Several excerpts reveal Clark's views.

"By the latest accounts from Asia and the east of Europe, it appears that that awful pestilence, the cholera, after sweeping over a part of the former continent, has arrived at the latter. . . . No person, I apprehend, who has had any experience in the matter, and whose mind, divested of prejudice, is capable of being exercised in a sound induction from facts, will now contend that cholera is of a contagious nature.
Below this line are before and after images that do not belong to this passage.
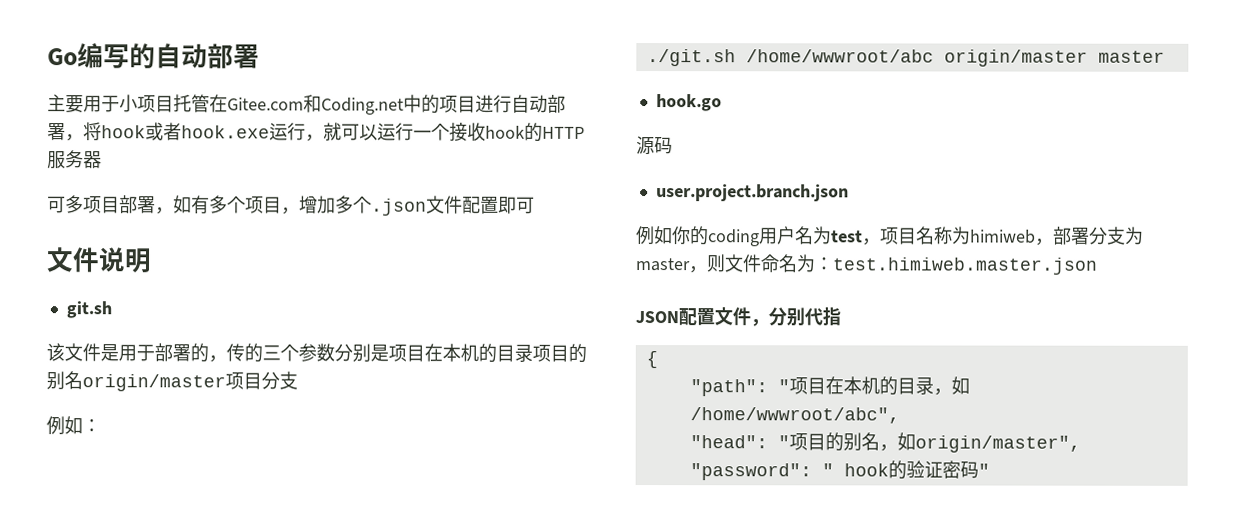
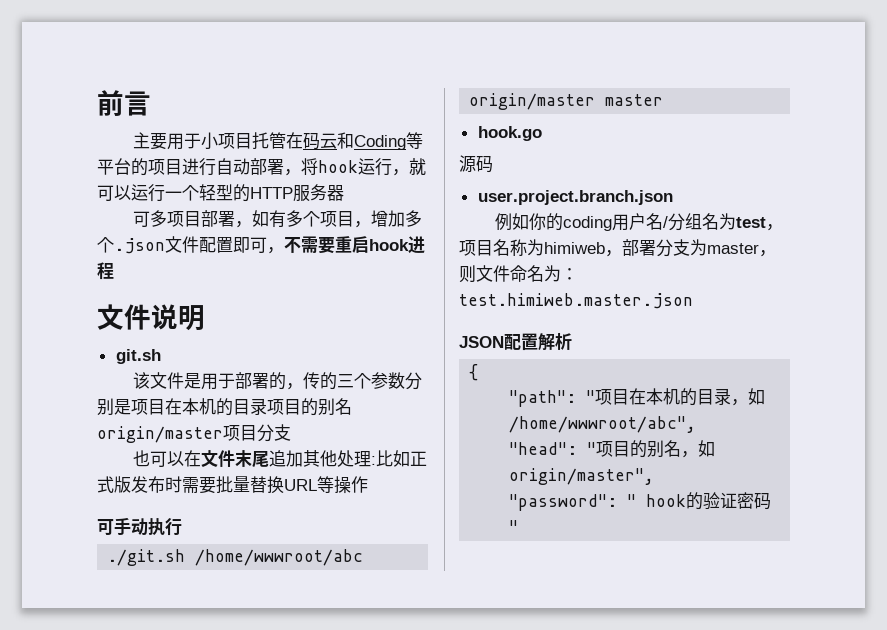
[47,43,260,69] Go编写的自动部署 -> [97,90,151,116] 前言
[227,94,422,115] Gitee.com和Coding.net中 -> [302,132,423,150] [97,158,131,175] 码云和Coding等平台
[145,122,270,141] 或者hook.exe -> (358, 166) none
[449,122,525,142] 接收hook -> [199,184,233,201] 轻型
(535, 205) none -> [267,236,425,254] [97,262,114,280] ，不需要重启hook进程
[46,416,101,436] 例如： -> [132,450,427,468] [97,476,368,494] [97,517,182,536] 也可以在文件末尾追加其他处理:比如正式版发布时需要批量替换URL等操作 // 可手动执行
(814, 235) none -> [662,213,719,231] /分组名
[714,306,841,327] 文件，分别代指 -> [538,332,572,351] 解析

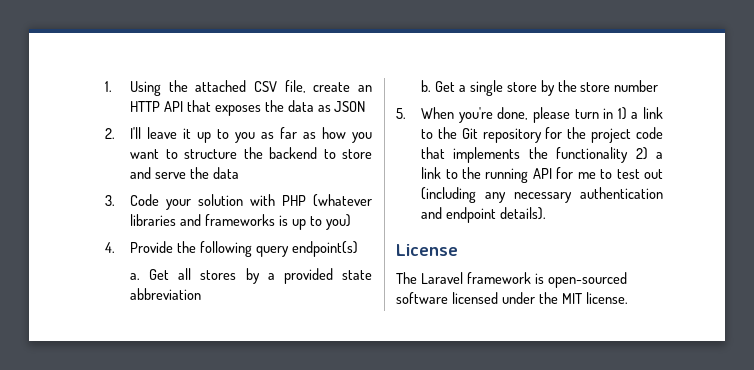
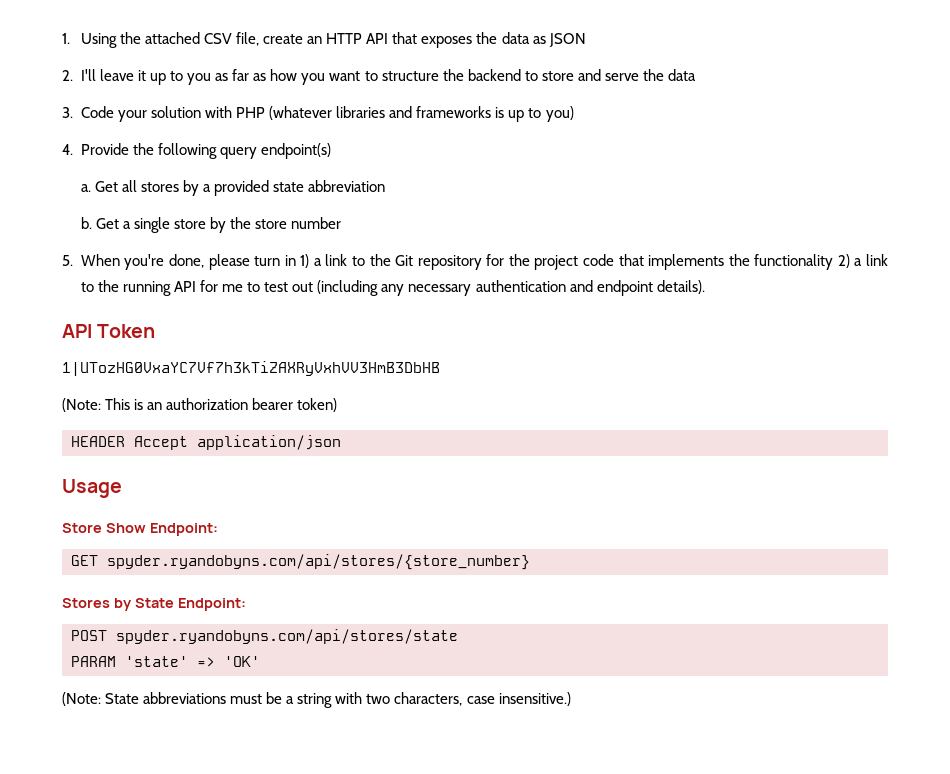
[396,244,458,256] [396,272,627,288] [396,292,628,304] License // The Laravel framework is open-sourced software licensed under the MIT license. -> [62,324,156,338] [62,361,440,376] [62,398,338,412] [71,435,341,450] [62,479,122,498] [62,523,218,536] [71,554,530,570] [62,598,246,611] [71,629,458,644] [71,656,260,667] [62,692,571,708] API Token // 1|UTozHG0VxaYC7Vf7h3kTiZAXRyVxhVV3HmB3DbHB // (Note: This is an authorization bearer token) // HEADER Accept application/json // Usage // Store Show Endpoint: // GET spyder.ryandobyns.com/api/stores/{store_number} // Stores by State Endpoint: // POST spyder.ryandobyns.com/api/stores/state // PARAM 'state' => 'OK' // (Note: State abbreviations must be a string with two characters, case insensitive.)

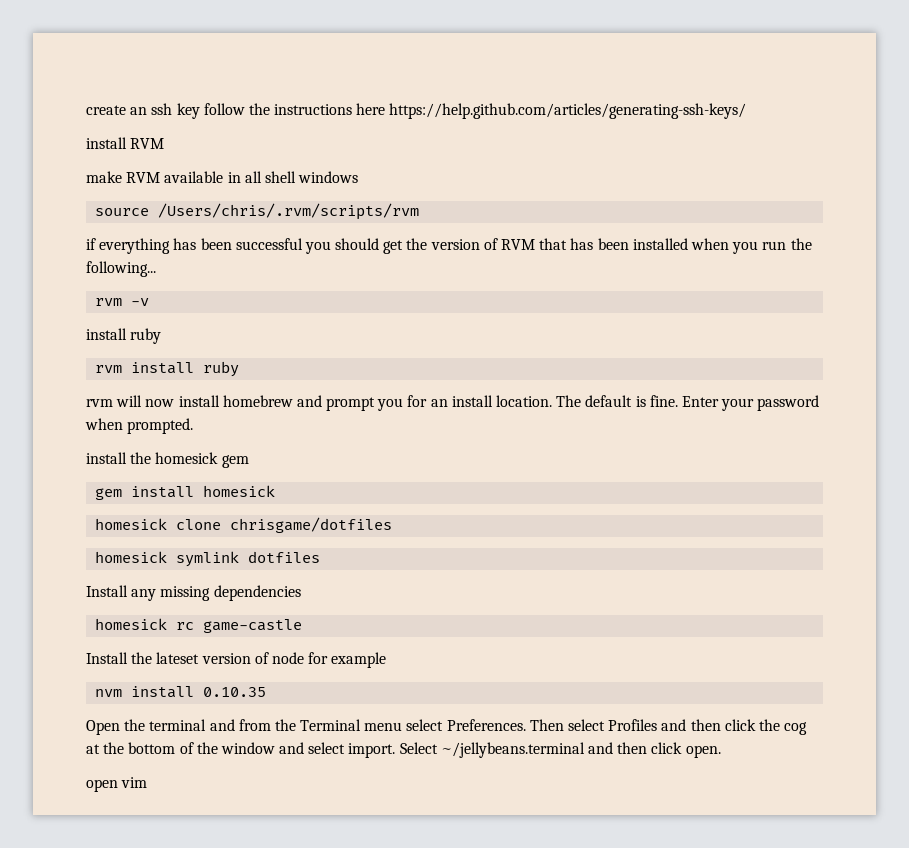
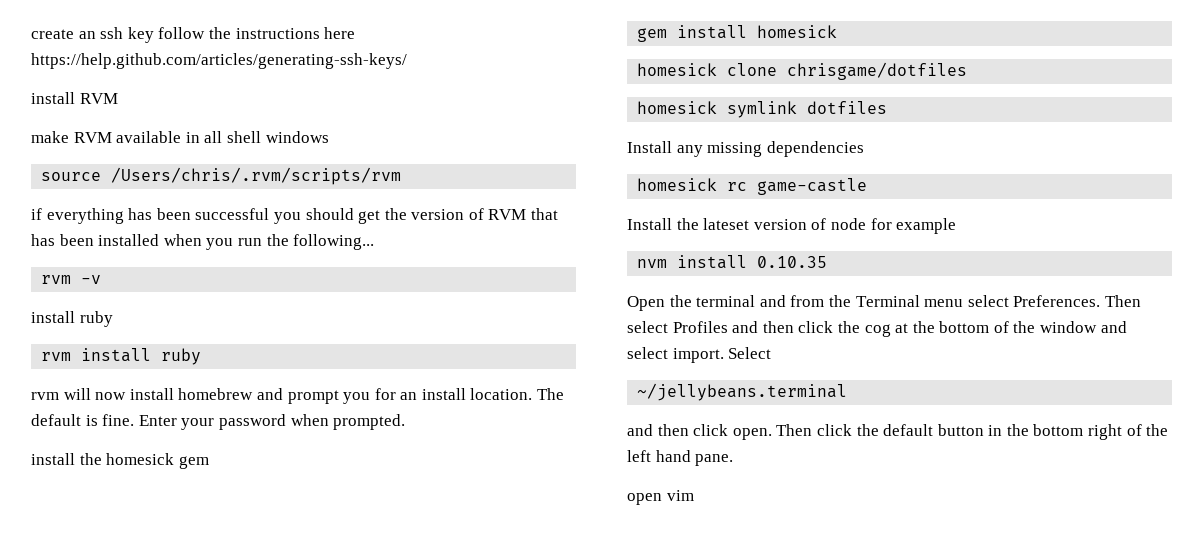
(438, 748) none -> (772, 353) //
(585, 750) none -> (848, 392) //
(721, 751) none -> [776,424,1169,440] [627,450,734,466] Then click the default button in the bottom right of the left hand pane.

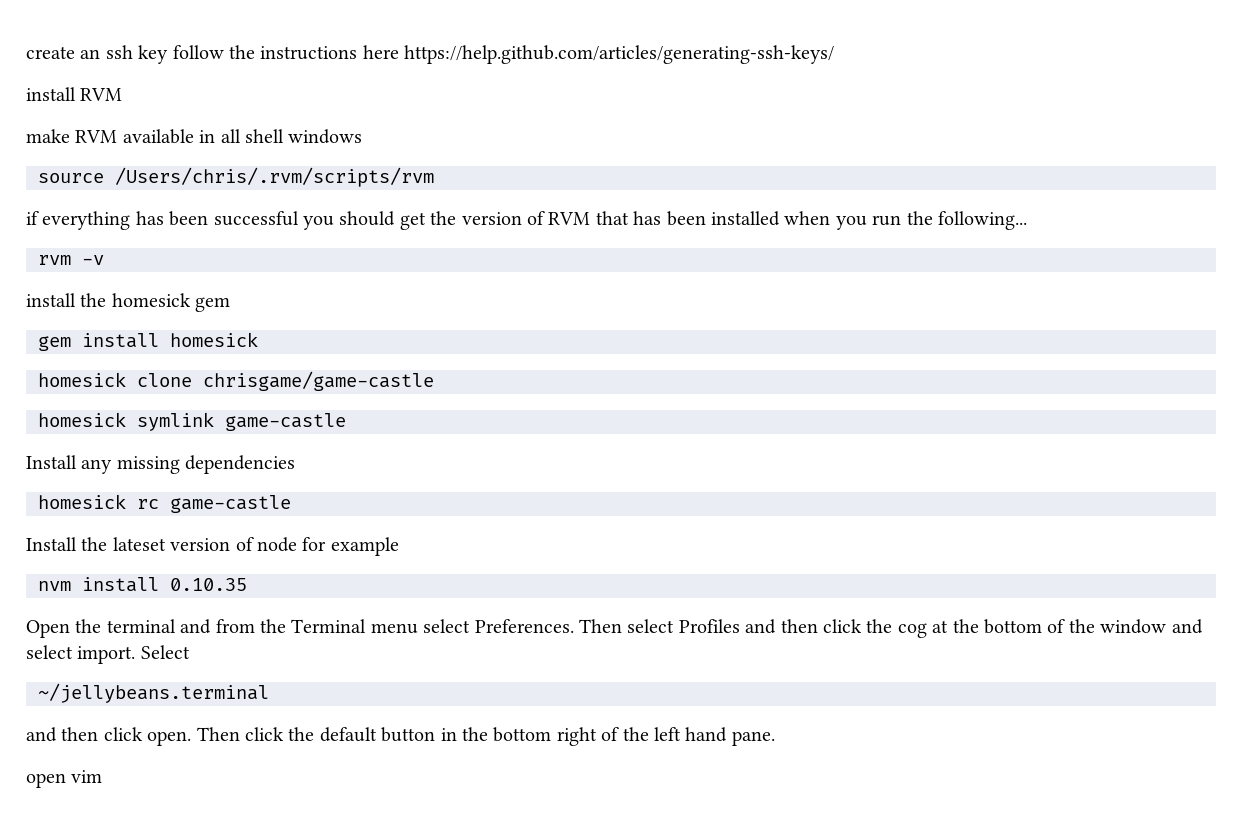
[31,311,113,327] [41,348,202,365] [31,388,565,404] [31,414,406,430] // install ruby // rvm install ruby // rvm will now install homebrew and prompt you for an install location. The default is fine. Enter your password when prompted. -> (104, 260) none
[787,62,968,80] chrisgame/dotfiles -> [203,371,434,391] chrisgame/game-castle
[807,101,888,114] dotfiles -> [225,413,346,431] game-castle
The simple fact seems to be, that the cause of cholera exists, like many other epidemics, in a peculiar--I may, perhaps, say poisonous--condition of the atmosphere, but of the exact nature of that cause or condition we may as well, I believe, confess ourselves entirely ignorant. . ." (651).

"Cholera, then, seems to me to be produced by a deleterious condition of the atmosphere, of the exact nature or even origin of which we are utterly ignorant, as no appreciable difference can be detected between this air and any other, by any means with which we are at present acquainted. This air having entered the blood through the medium of the lungs, a morbid impression is directly produced; the constitution as it were immediately takes the alarm, and number of violent actions are set up by the vis medicatrix Naturæ to expel the dangerous intruder; hence the severe vomiting and purging at the onset, terminating in the rice-water stools, and producing extreme irritation of the spinal nerves, as exhibited in cramps in the abdomen, lower extremities, &c." (652).

Clark continues to describe symptoms and offers suggestions for treatment. He concludes with the following paragraph:

"The progress of the disease during its last visitation in this country showed that it chiefly attacked the poor, the ill-fed, the ill-clothed--those breathing an impure atmosphere in crowded streets and dwellings,--in fact, all those whose blood was impoverished, or whose health and strength were previously impaired by any cause whatsoever. . ." (652).